(Problem):
Lines holding the word "Slim" must be located in the listing below and copied.

(Input for this task):
-*-*-

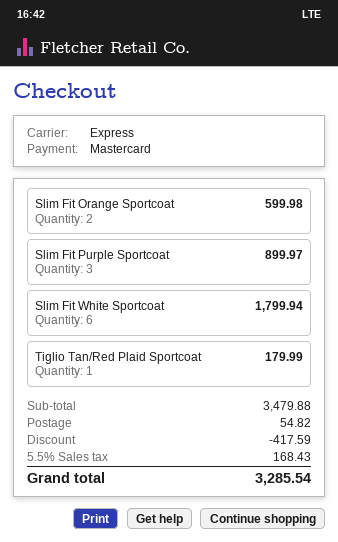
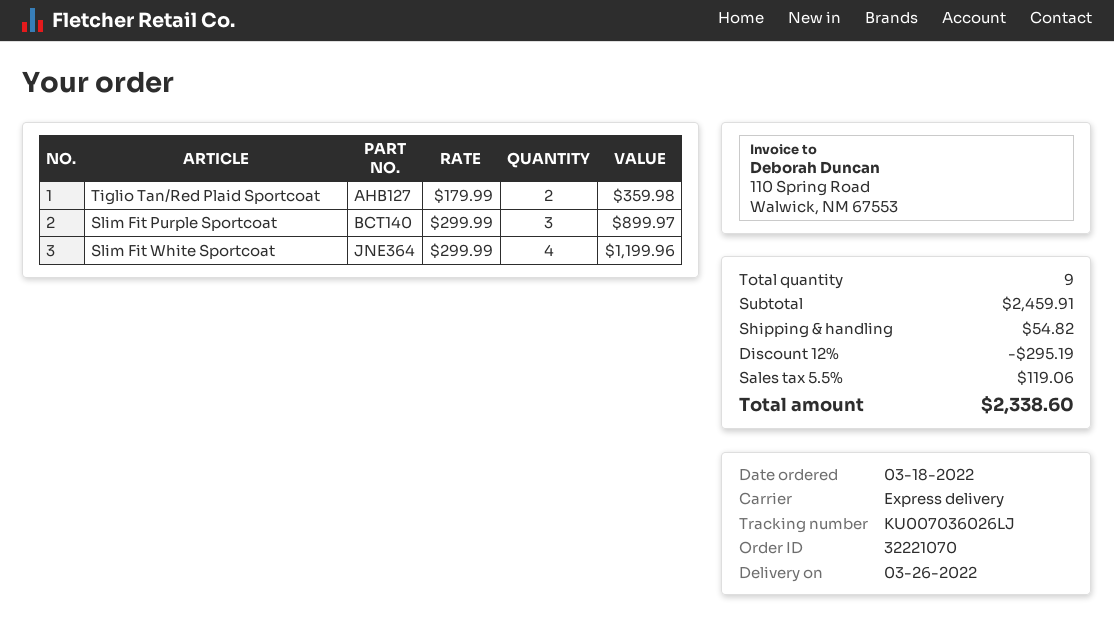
Slim Fit Orange Sportcoat: 2 for 599.98 -> none
Slim Fit White Sportcoat: 6 for 1799.94 -> 4 for 1199.96
Tiglio Tan/Red Plaid Sportcoat: 1 for 179.99 -> 2 for 359.98
subtotal: 3479.88 -> 2459.91
discount: 417.59 -> 295.19
tax: 5.5% = 168.43 -> 5.5% = 119.06
total: 3285.54 -> 2338.60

-*-*-

(Reply to the exercise):
Slim Fit Orange Sportcoat: 2 for 599.98 -> none
Slim Fit White Sportcoat: 6 for 1799.94 -> 4 for 1199.96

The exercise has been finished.